[Stored data]
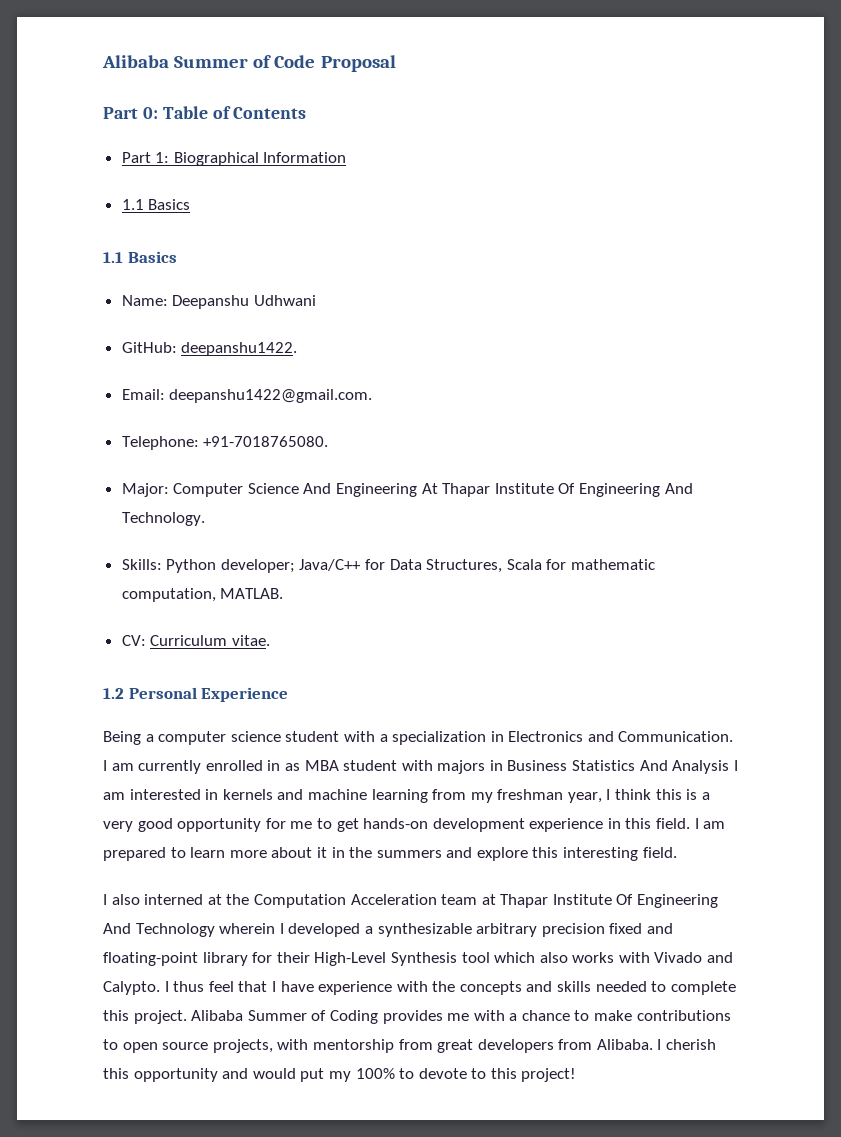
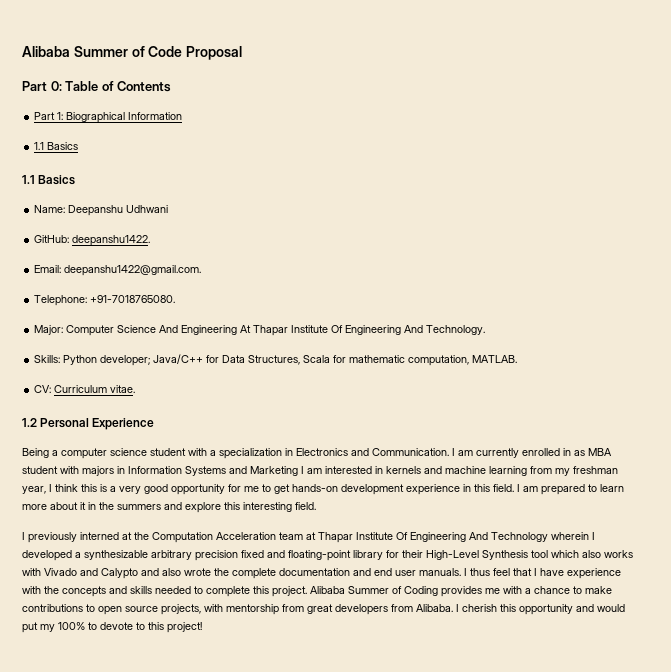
[507,760,730,774] Business Statistics And Analysis -> [128,466,298,476] Information Systems and Marketing
[111,894,140,905] also -> [28,532,77,543] previously
[103,981,160,995] Calypto. -> [101,568,461,579] Calypto and also wrote the complete documentation and end user manuals.

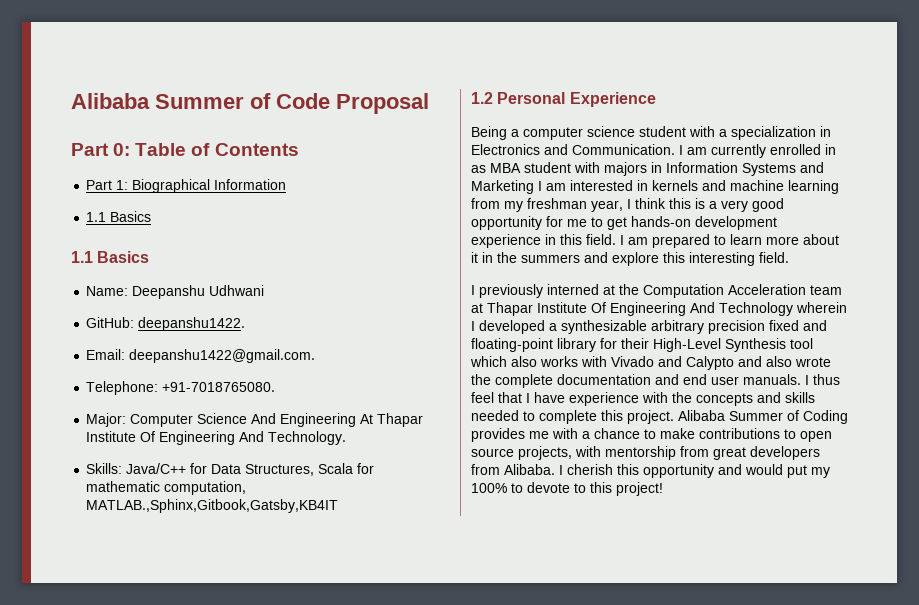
[63,355,151,366] Python developer; -> (123, 468) none
[472,355,518,363] [34,385,136,393] MATLAB. // CV: Curriculum vitae. -> [86,499,339,513] MATLAB.,Sphinx,Gitbook,Gatsby,KB4IT

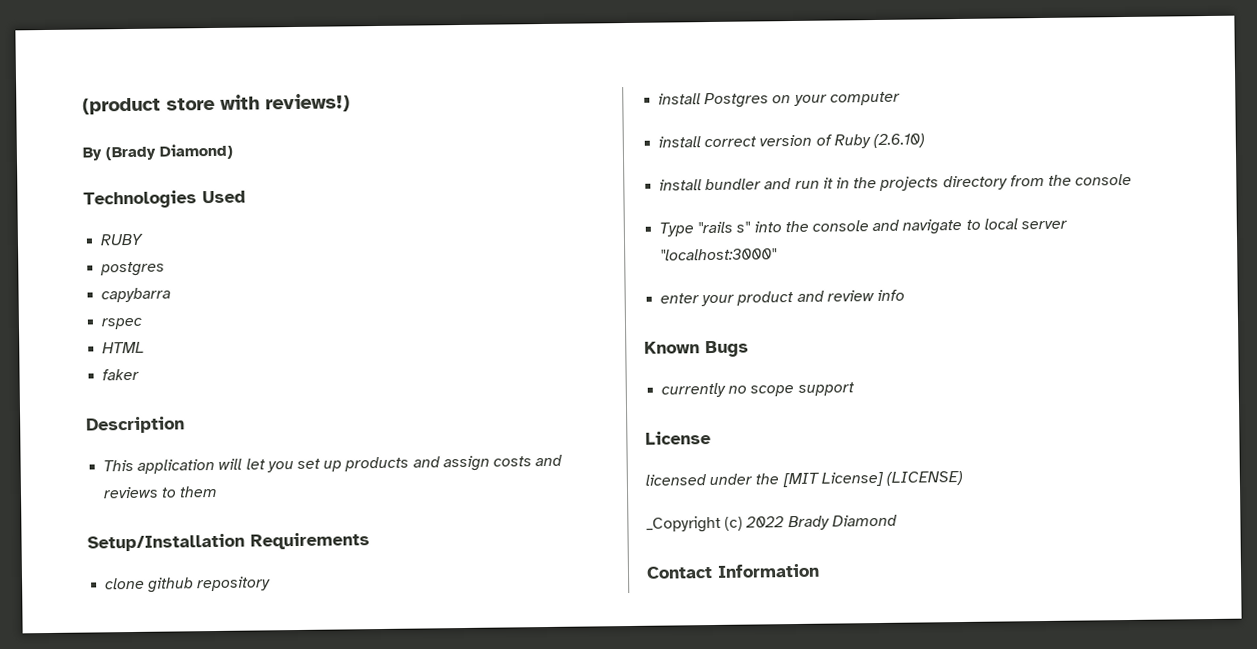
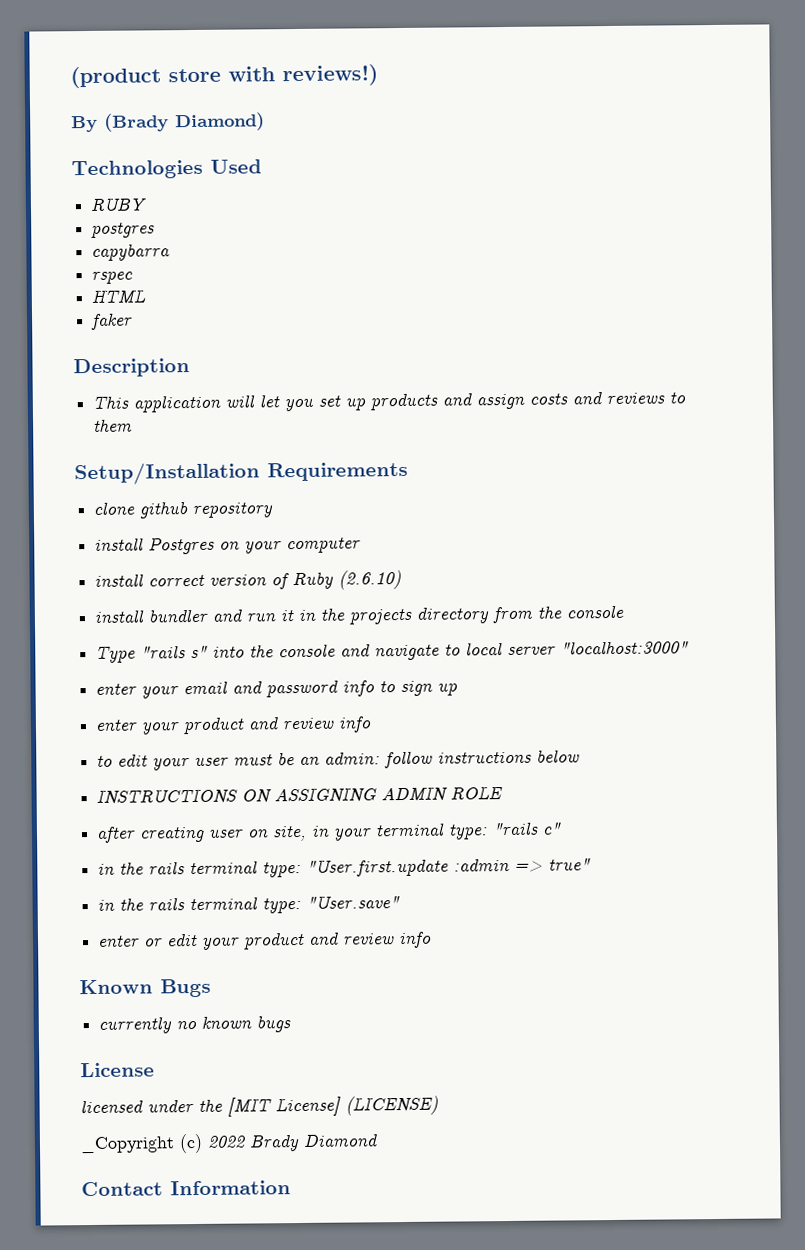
(736, 300) none -> [183,679,459,698] [95,716,373,735] [96,749,581,771] [96,786,504,805] [96,821,563,843] [97,857,592,878] [97,895,401,914] [97,932,241,950] email and password info to sign up // enter your product and review info // to edit your user must be an admin: follow instructions below // INSTRUCTIONS ON ASSIGNING ADMIN ROLE // after creating user on site, in your terminal type: "rails c" // in the rails terminal type: "User.first.update :admin => true" // in the rails terminal type: "User.save" // enter or edit your
[750,382,855,397] scope support -> [201,1015,292,1033] known bugs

◆ Task description: Every record above should be transcribed exactly; the pictures stay out of the copy.

◆ Task result:
[507,760,730,774] Business Statistics And Analysis -> [128,466,298,476] Information Systems and Marketing
[111,894,140,905] also -> [28,532,77,543] previously
[103,981,160,995] Calypto. -> [101,568,461,579] Calypto and also wrote the complete documentation and end user manuals.

[63,355,151,366] Python developer; -> (123, 468) none
[472,355,518,363] [34,385,136,393] MATLAB. // CV: Curriculum vitae. -> [86,499,339,513] MATLAB.,Sphinx,Gitbook,Gatsby,KB4IT

(736, 300) none -> [183,679,459,698] [95,716,373,735] [96,749,581,771] [96,786,504,805] [96,821,563,843] [97,857,592,878] [97,895,401,914] [97,932,241,950] email and password info to sign up // enter your product and review info // to edit your user must be an admin: follow instructions below // INSTRUCTIONS ON ASSIGNING ADMIN ROLE // after creating user on site, in your terminal type: "rails c" // in the rails terminal type: "User.first.update :admin => true" // in the rails terminal type: "User.save" // enter or edit your
[750,382,855,397] scope support -> [201,1015,292,1033] known bugs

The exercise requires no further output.